For the data below, please report each line where the word "align" is found.

Data excerpts below:

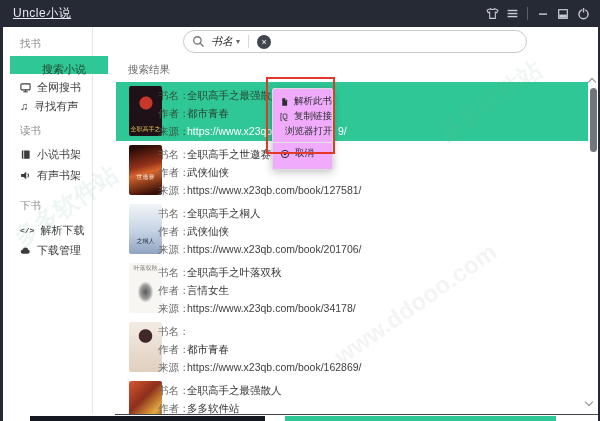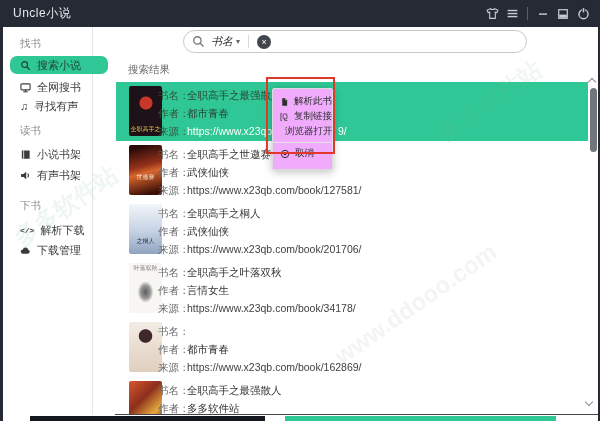--- a/index.html
+++ b/index.html
@@ -13,7 +13,7 @@
 
   
   #titlebar { position:absolute; left:0; top:0; width:600px; height:27px; background:var(--titlebar,#262A34); z-index:95; }
-  #app-title { position:absolute; left:13px; top:0; line-height:27px; font-size:12px; color:#E7E9EE; letter-spacing:.5px; }
+  #app-title { position:absolute; left:13px; top:0; line-height:27px; font-size:12px; color:#E7E9EE; letter-spacing:.5px;text-decoration:underline; }
   #tb-icons { position:absolute; right:7px; top:0; height:27px; display:flex; align-items:center; }
   .tb-btn { width:20px; height:27px; display:flex; align-items:center; justify-content:center; cursor:pointer; }
   .tb-sep { width:1px; height:13px; background:#5A5F6B; margin:0 5px; }

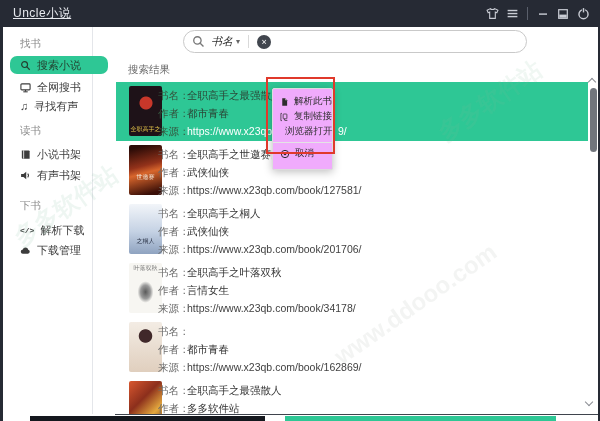--- a/index.html
+++ b/index.html
@@ -22,7 +22,7 @@
   #sidebar { position:absolute; left:3px; top:27px; width:90px; height:387px; background:#fff; border-right:1px solid #E4E6EA; z-index:10; }
   .side-header { position:absolute; left:17px; font-size:10.5px; color:#8A8A8A; }
   .side-item { position:absolute; left:7px; width:98px; height:18px; display:flex; align-items:center; padding-left:10px; gap:6px; font-size:11px; color:#3C3C3C; cursor:pointer; }
-  .side-item.selected { background:var(--accent,#2EC795); border-radius:7px; color:#23402F; }
+  .side-item.selected { background:var(--accent,#2EC795); border-radius:0; color:#23402F;flex-direction:column; }
   .glyph-icon { font-size:11px; line-height:11px; color:#3C3C3C; }
   .code-glyph { font-size:8px; font-weight:bold; font-family:"Liberation Mono","DejaVu Sans Mono",monospace; }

End of Data excerpts.

**Written reply:**
   #tb-icons { position:absolute; right:7px; top:0; height:27px; display:flex; align-items:center; }
   .tb-btn { width:20px; height:27px; display:flex; align-items:center; justify-content:center; cursor:pointer; }
   .side-item { position:absolute; left:7px; width:98px; height:18px; display:flex; align-items:center; padding-left:10px; gap:6px; font-size:11px; color:#3C3C3C; cursor:pointer; }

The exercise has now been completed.